Voglio spingermi ai limiti delle mie possibilità genetiche o comunque punto ad arrivarci vicino, ma già la possibilità di poterci provare mi rende entusiasta. Non mi sono mai sentito in forma come negli ultimi quattro mesi, tuttavia sono certo di avere a disposizione ancora parecchie frecce nella mia faretra. Non so come finirà né di cosa mi proverò capace, ma ripeto ancora a me stesso che devo reputarmi fortunato.
In aprile, qualora la situazione generale dovesse migliorare, vorrei fare la mia quarantunesima maratona per cercare di buttare giù il mio record personale, ma i tempi sono stretti e quindi resta tutto in divenire. Devo arrivare agli inizi di marzo con una forma ottimale, dunque le settimane venture saranno importanti affinché io mi faccia un’idea di cosa potermi aspettare e del margine su cui fare affidamento per i prossimi mesi. Certo, sono un mero dilettante, ma posso divertirmi a prendere un po’ sul serio la corsa perché quello dell’atleta è un ruolo di mio gradimento sebbene io abbia anche la duplice veste di allenatore.
Non riesco a spiegarmi da cosa dipenda, ma in me sta cominciando a maturare un insolito ottimismo verso l’avvenire e non sono certo che io ne apprezzi il retrogusto. Non mi riferisco alle fragili fogge delle speranze né a quelle altrettanto precarie e indefinite degli auspici, ma questa mia sensazione verte su prodromi particolari e concreti. Sono abituato a considerare sempre come più probabile l’ipotesi peggiore e non mi creo mai grosse aspettative, perciò mi trovo un po’ spiazzato al cospetto della crescente fiducia verso il futuro. Per precauzione non intendo dare troppo credito a tale moto interiore, inoltre non ricerco una positività che io non senta davvero mia e neanche ho bisogno di incoraggiamenti.

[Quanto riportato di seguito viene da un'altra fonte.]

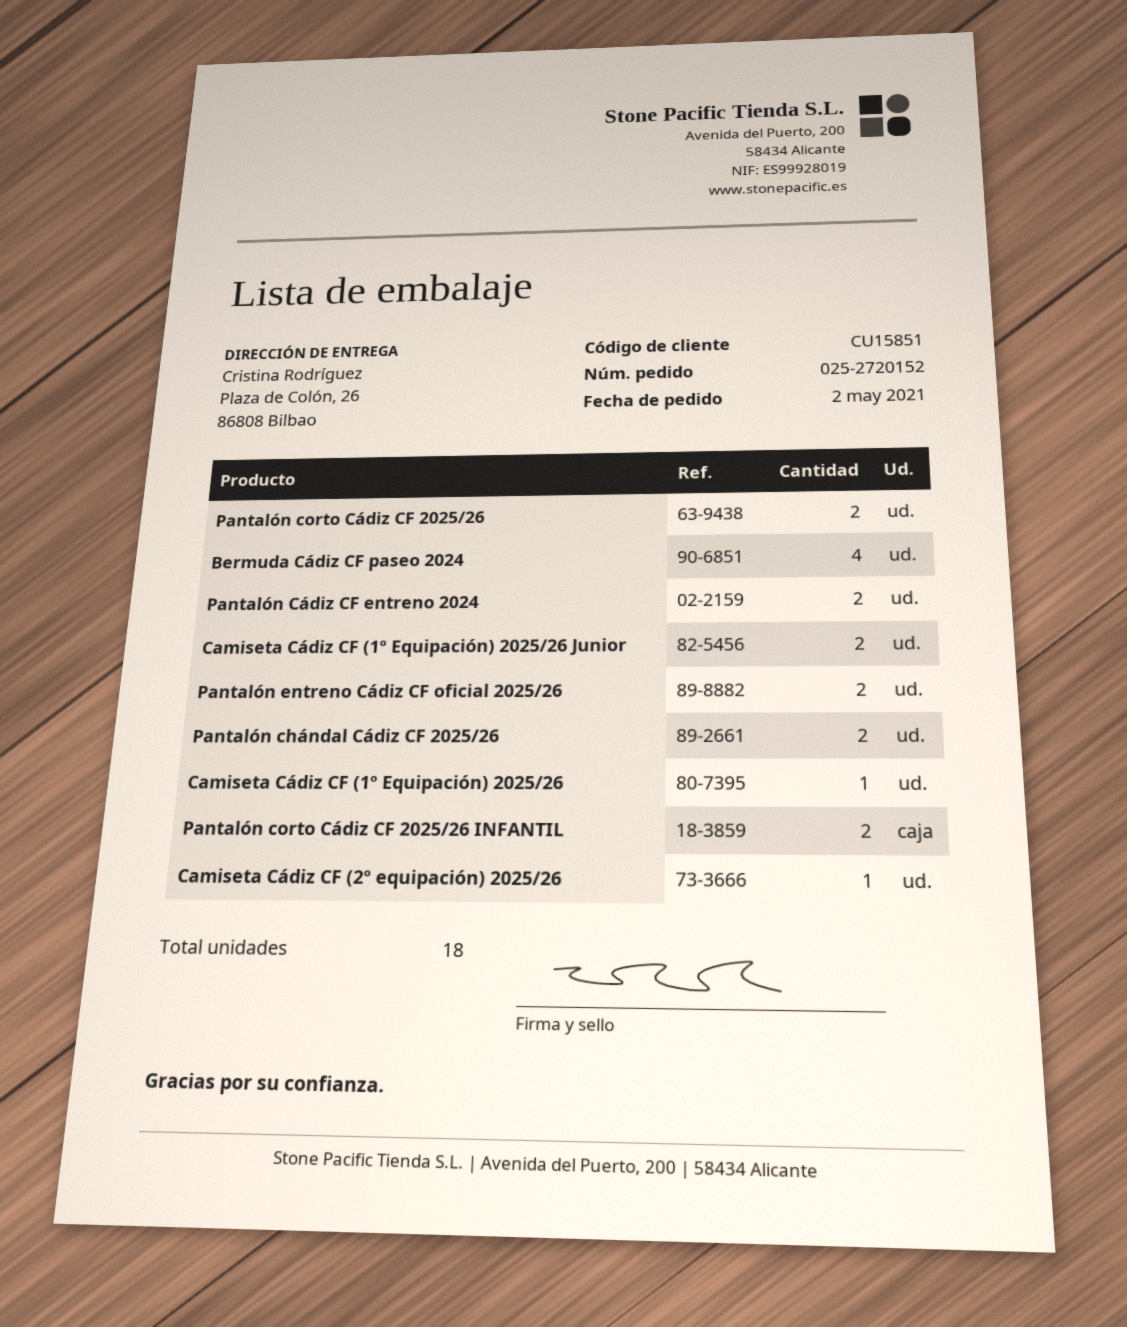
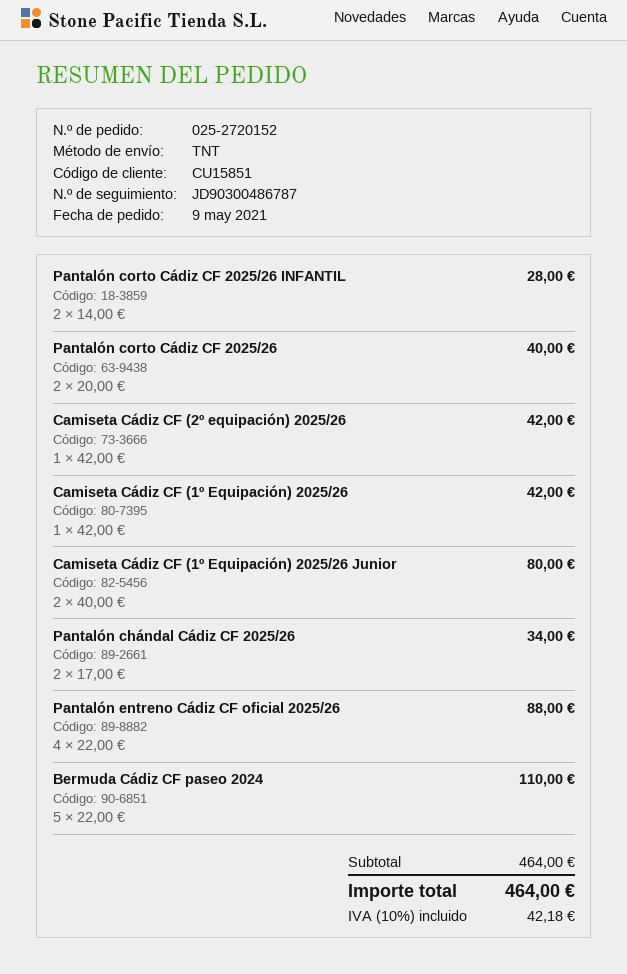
order date: 2021-05-02 -> 2021-05-09
Bermuda Cádiz CF paseo 2024: 4 -> 5
Pantalón Cádiz CF entreno 2024: 2 -> none
Pantalón entreno Cádiz CF oficial 2025/26: 2 -> 4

Non di rado gli esseri umani si fanno dominare da astrazioni del tutto slegate dai fatti e poco importa quale sia la loro polarità, difatti un entusiasmo ingiustificato può essere disastroso o fatale quanto un timore parossistico. Io cerco di passare in mezzo a quelle fluttuazioni che talora mi pervadono, anche quando comincino ad assumere sembianze verosimili in un senso o in quello opposto. La lettura della realtà è difficile e si presta a tanti errori di valutazione, ma un po’ di esperienza mi suggerisce che quasi ogni segnale forte vada ridimensionato affinché mi sia dato di ricavare un’idea più chiara della sua vera portata. È come se al momento della loro ricezione certi impulsi venissero amplificati oltremodo e il loro contenuto fosse alterato dalla forma distorta che ne fa da veicolo: l’applicazione di filtri si rende indispensabile.
L’introspezione non cessa mai di rinnovarsi e non presenta aspetti scontati per quanto banale possa sembrarne il loro esame, ma d’altro canto non esiste un protocollo perfetto e io per fortuna devo occuparmi soltanto di quello che risulti efficace per me. Insomma, lascio che passino queste ventate di ottimismo e non le sfrutto neppure per il volo dei miei aquiloni.